Hubert Crackanthorpe tried to convince Grant Richards to join him in buying The Savoy but the plan never came to fruition. The magazine folded in December 1896 with its eighth issue. In the final issue, Symons considered its failure:

Our first mistake was in giving so much for so little money; our second, in abandoning a quarterly for a monthly issue. The action of Messrs. Smith and Son in refusing to place 'The Savoy' on their bookstalls, on account of the reproduction of a drawing by Blake, was another misfortune. And then, worst of all, we assumed that there were very many people in the world who really cared for art, and really for art's sake.

==Content==
Symons attempted to distance the magazine from the Decadent movement and the controversy surrounding Wilde by writing, "We are not Realists, or Romanticists, or Decadents" in his editorial note in the first issue.
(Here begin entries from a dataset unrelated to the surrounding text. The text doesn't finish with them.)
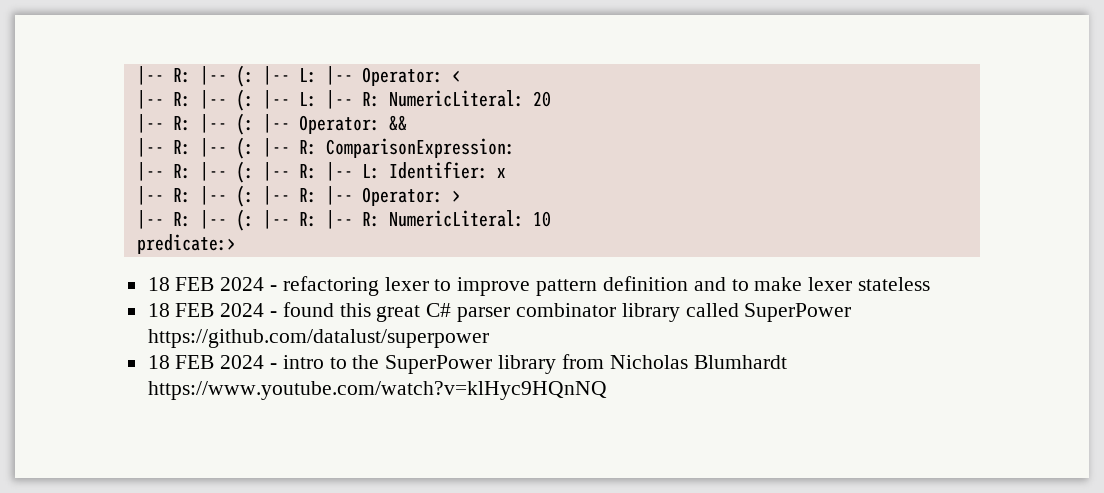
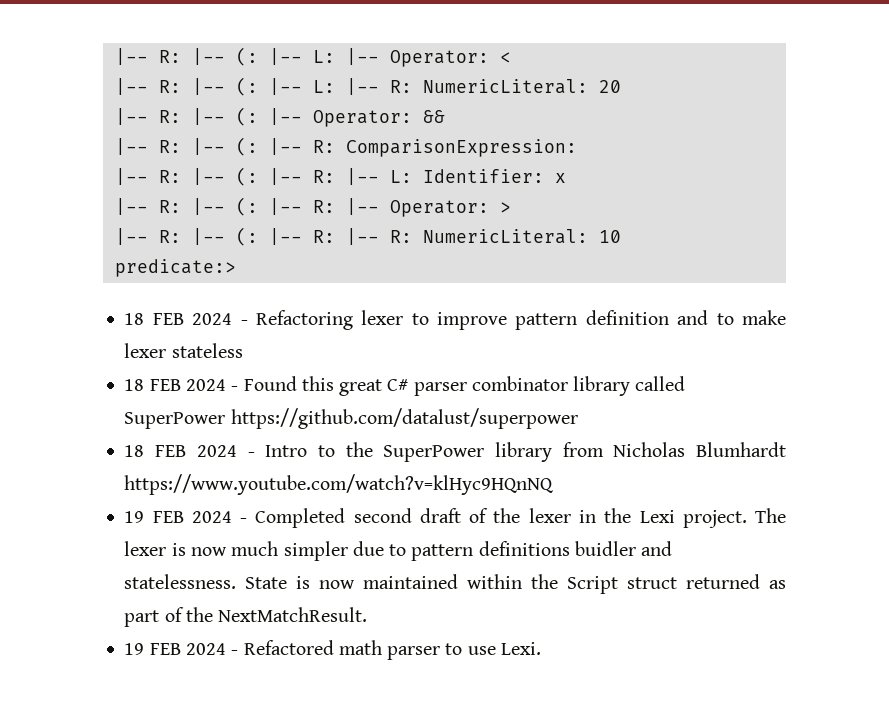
- 18 FEB 2024 - refactoring lexer to improve pattern definition and to make lexer stateless
+ 18 FEB 2024 - Refactoring lexer to improve pattern definition and to make lexer stateless
- 18 FEB 2024 - found this great C# parser combinator library called SuperPower https://github.com/datalust/superpower
+ 18 FEB 2024 - Found this great C# parser combinator library called SuperPower https://github.com/datalust/superpower
- 18 FEB 2024 - intro to the SuperPower library from Nicholas Blumhardt https://www.youtube.com/watch?v=klHyc9HQnNQ
+ 18 FEB 2024 - Intro to the SuperPower library from Nicholas Blumhardt https://www.youtube.com/watch?v=klHyc9HQnNQ
+ 19 FEB 2024 - Completed second draft of the lexer in the Lexi project. The lexer is now much simpler due to pattern definitions buidler and statelessness. State is now maintained within the Script struct returned as part of the NextMatchResult.
+ 19 FEB 2024 - Refactored math parser to use Lexi.

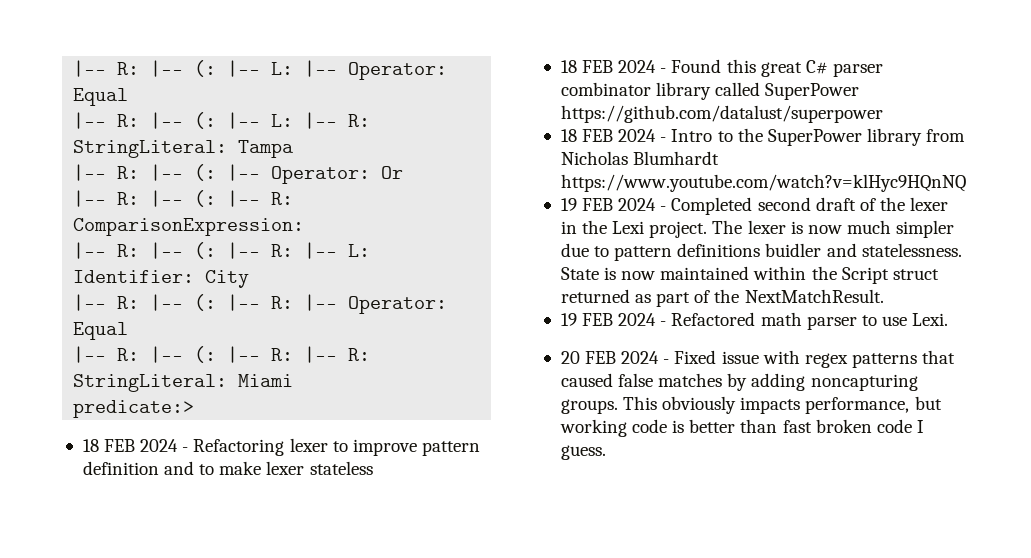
- |-- R: |-- (: |-- L: |-- Operator: <
+ |-- R: |-- (: |-- L: |-- Operator: Equal
- |-- R: |-- (: |-- L: |-- R: NumericLiteral: 20
+ |-- R: |-- (: |-- L: |-- R: StringLiteral: Tampa
- |-- R: |-- (: |-- Operator: &&
+ |-- R: |-- (: |-- Operator: Or
- |-- R: |-- (: |-- R: |-- L: Identifier: x
+ |-- R: |-- (: |-- R: |-- L: Identifier: City
- |-- R: |-- (: |-- R: |-- Operator: >
+ |-- R: |-- (: |-- R: |-- Operator: Equal
- |-- R: |-- (: |-- R: |-- R: NumericLiteral: 10
+ |-- R: |-- (: |-- R: |-- R: StringLiteral: Miami
+ 20 FEB 2024 - Fixed issue with regex patterns that caused false matches by adding noncapturing groups. This obviously impacts performance, but working code is better than fast broken code I guess.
However, he went on to write, "For us, all art is good which is good art", which is very similar to the Decadent creed of "art for art's sake." Yeats, who contributed several pieces to the magazine, described its fellow writers as "outlaws" and believed that the magazine waged "warfare on the British public at a time when we had all against us". Poet Rubén Darío praised the magazine and Symons: "For me, Symons is appealing since, for many years, I was enthused with his efforts for the sake of Beauty in his unforgettable magazine, Savoy, the very refined intellectual magazine."